# Regular expressions
* A formal language for defining text strings (character sequences)
* Used for pattern matching (e.g. searching & replacing in text)

1. Disjunctions
2. Negation
3. Optionality
4. Aliases
5. Anchors

## 1. Disjunctions

In [1]:
import re

In [2]:
text = '''Most of the time we can use white space.
But what about fred@gmail.com or 13/01/2021?
The students' attempts aren't working.
Maybe it's the use of apostrophes? Or it might need a more up-to-date model.
'''

In [3]:
pattern = r"the"

In [12]:
print(re.sub(pattern, "X", text))

Most X X time X can use white space.
But what about fred@gmail.com or 13/01/2021?
The students' attempts aren't working.
Maybe it's X use X apostrophes? Or it might need a more up-to-date model.



In [5]:
# also match on upper case T
pattern = r"[Tt]he"

In [7]:
# match on digits
pattern = r"[0-9]"

In [9]:
# match on upper case
pattern = r"[A-Z]"

In [11]:
# match any of these words
pattern = r"of|the|we"

## 2. Negation

In [13]:
text = '''Most of the time we can use white space.
But what about fred@gmail.com or 13/01/2021?
The students' attempts aren't working.
Maybe it's the use of apostrophes?

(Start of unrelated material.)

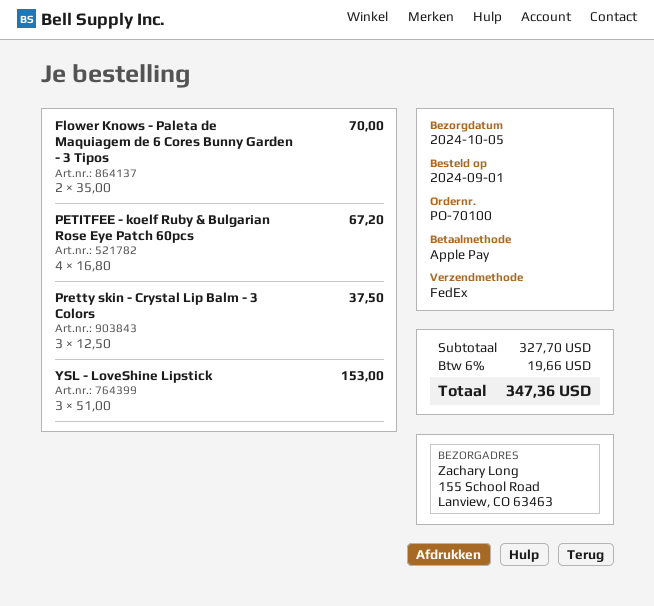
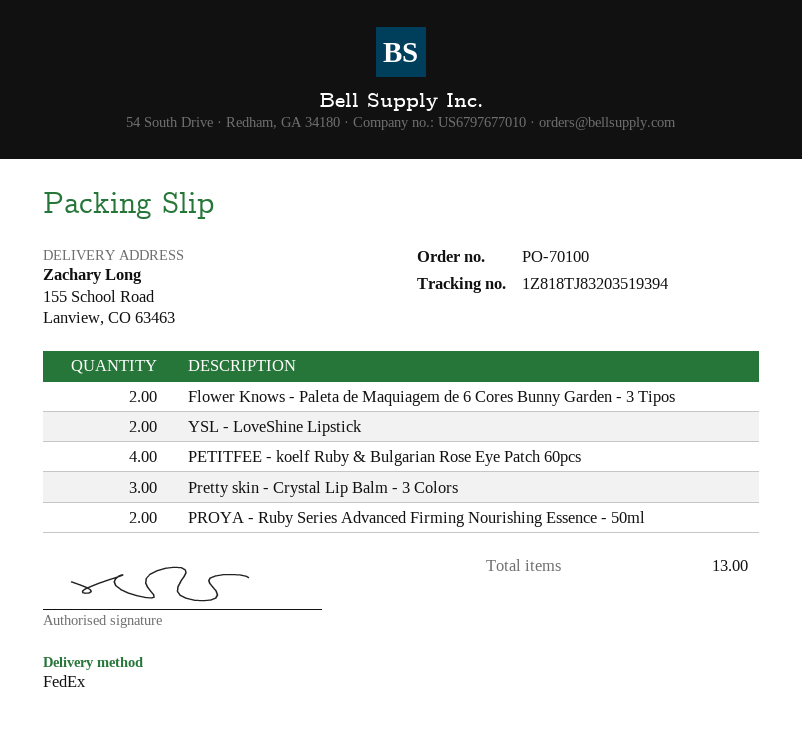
YSL - LoveShine Lipstick: 3 -> 2
PROYA - Ruby Series Advanced Firming Nourishing Essence - 50ml: none -> 2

Or it might need a more up-to-date model.
'''

In [14]:
# match on anything that is NOT digits
pattern = r"[^0-9]"

In [17]:
print(re.sub(pattern, " ", text))

 ost of the time we can use white space   ut what about fred gmail com or              he students  attempts aren t working   aybe it s the use of apostrophes   r it might need a more up to date model  


In [16]:
# match on anything that is NOT lower case characters
pattern = r"[^a-z]"

## 3. Optionality

In [18]:
text = '''begin began begun beginning'''

In [19]:
# . means match anything (like a 'wild card')
pattern = r"beg.n"

In [20]:
print(re.sub(pattern, "X", text))

X X X Xning


In [21]:
text = '''colour can be spelled color'''

In [22]:
# ? means previous character is optional
pattern = r"colou?r"

In [23]:
print(re.sub(pattern, "", text))

 can be spelled 


In [24]:
# * is the Kleene star, meaning match 0 or more of previous char
pattern = r"w.*"

In [25]:
text = '''Most of the time we can use white space.
But what about fred@gmail.com or 13/01/2021?
The students' attempts aren't working.
Maybe it's the use of apostrophes? Or it might need a more up-to-date model.
'''

In [26]:
print(re.sub(pattern, "", text))

Most of the time 
But 
The students' attempts aren't 
Maybe it's the use of apostrophes? Or it might need a more up-to-date model.



In [27]:
# make sure the match is non-greedy using the ? character
pattern = r"w.*? "

In [28]:
text = '''foo fooo foooo fooooo!'''

In [29]:
# + is the Kleene plus, meaning match 1 or more of previous char
pattern = r"fooo+"

In [30]:
print(re.sub(pattern, "", text))

foo   !


## 4. Aliases

#### \w - match word
#### \d - match digit
#### \s - match whitespace
#### \W - match not word
#### \D - match not digit
#### \S - match not whitespace

In [31]:
text = '''Most of the time we can use white space.
But what about fred@gmail.com or 13/01/2021?
The students' attempts aren't working.
Maybe it's the use of apostrophes? Or it might need a more up-to-date model.
'''

In [32]:
pattern = r"\w"

In [33]:
# match of all word characters
print(re.sub(pattern, "", text))

        .
   @.  //?
 '  ' .
 '    ?       -- .



In [34]:
pattern = r"\d"

In [35]:
# match of all digit characters
print(re.sub(pattern, "", text))

Most of the time we can use white space.
But what about fred@gmail.com or //?
The students' attempts aren't working.
Maybe it's the use of apostrophes? Or it might need a more up-to-date model.



## 5. Anchors

In [44]:
# delete all words
pattern = '\w+'

In [45]:
print(re.sub(pattern, "", text))

        .
   @.  //?
 '  ' .
 '    ?       -- .



In [46]:
# delete only words at the start of a string
pattern = '^\w+'

In [47]:
print(re.sub(pattern, "", text))

 of the time we can use white space.
But what about fred@gmail.com or 13/01/2021?
The students' attempts aren't working.
Maybe it's the use of apostrophes? Or it might need a more up-to-date model.



In [48]:
# switch on multiline mode to delete words at the start of each line
print(re.sub(pattern, "", text, flags=re.MULTILINE))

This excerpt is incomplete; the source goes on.